I just had an idea that maybe we can use words of IPA pronunciation in a trie and it might give us some useful stuff.  For instance,  'does one word sound like another?', both at the front and at the end -- 'friendship' and 'phrenology' sound alike near the front (at least, according to me), and 'cone' and 'loan' have a similar ending sound (i.e. they rhyme -- anytime).

I am going to make a lot of assumptions, but as I am not attempting to be a linguist (not today), I can get away with doing some cool stuff while waving my hand with the pronouncement that this is just an approximation.  The title of this blog is probably done before.  I am sure that someone has done this before, but I am not going to google it -- I want to have fun exploring this on my own.

Plan
  1. Find a dictionary of IPA words.  (Strictly speaking I need to find two parallel dictionaries: an IPA dictionary along with the script word: a mapping from words of an IPA language (ˌan-ti-də-ˈlü-vē-ən, -(ˌ)dī-) to words of a written language (antediluvian).

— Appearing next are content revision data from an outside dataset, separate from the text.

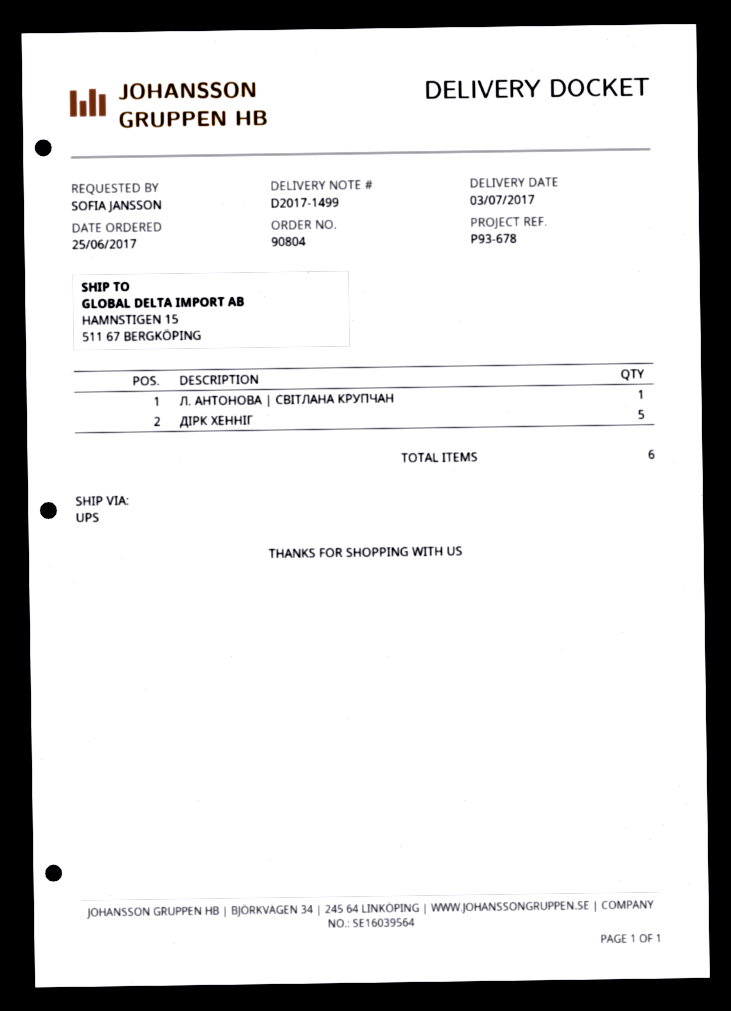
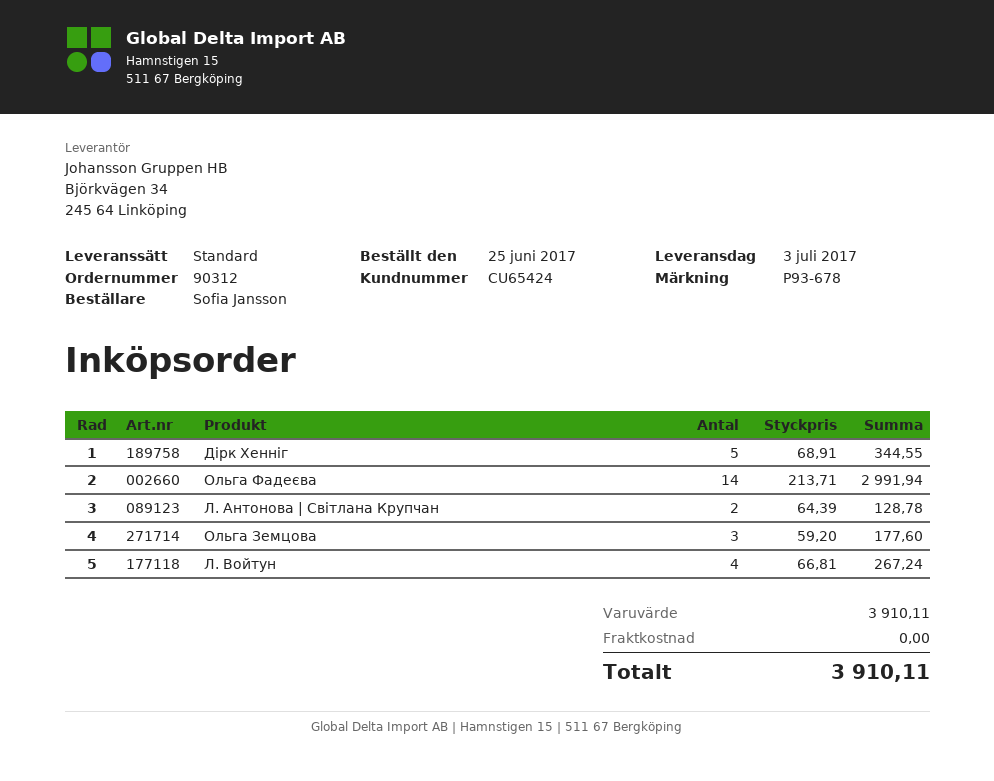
order number: 90804 -> 90312
shipping method: UPS -> standard
Л. АНТОНОВА | СВІТЛАНА КРУПЧАН: 1 -> 2
Ольга Фадеєва: none -> 14
Ольга Земцова: none -> 3
Л. Войтун: none -> 4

  2. Insert these IPA words into two tries:  one with the constituent IPA characters from left to right, and one right to left.  The first tree should tell me 'friendship' and 'phrenology' share a pronunciation prefix -- even though they don't share the same written-word prefix.  The second trie should tell me that 'loan' and 'cone' rhyme (despite having different suffixes).  Here is where my hand-waving should come in handy.
This should be fun, and I am sure I am going to run into a LOT of problems.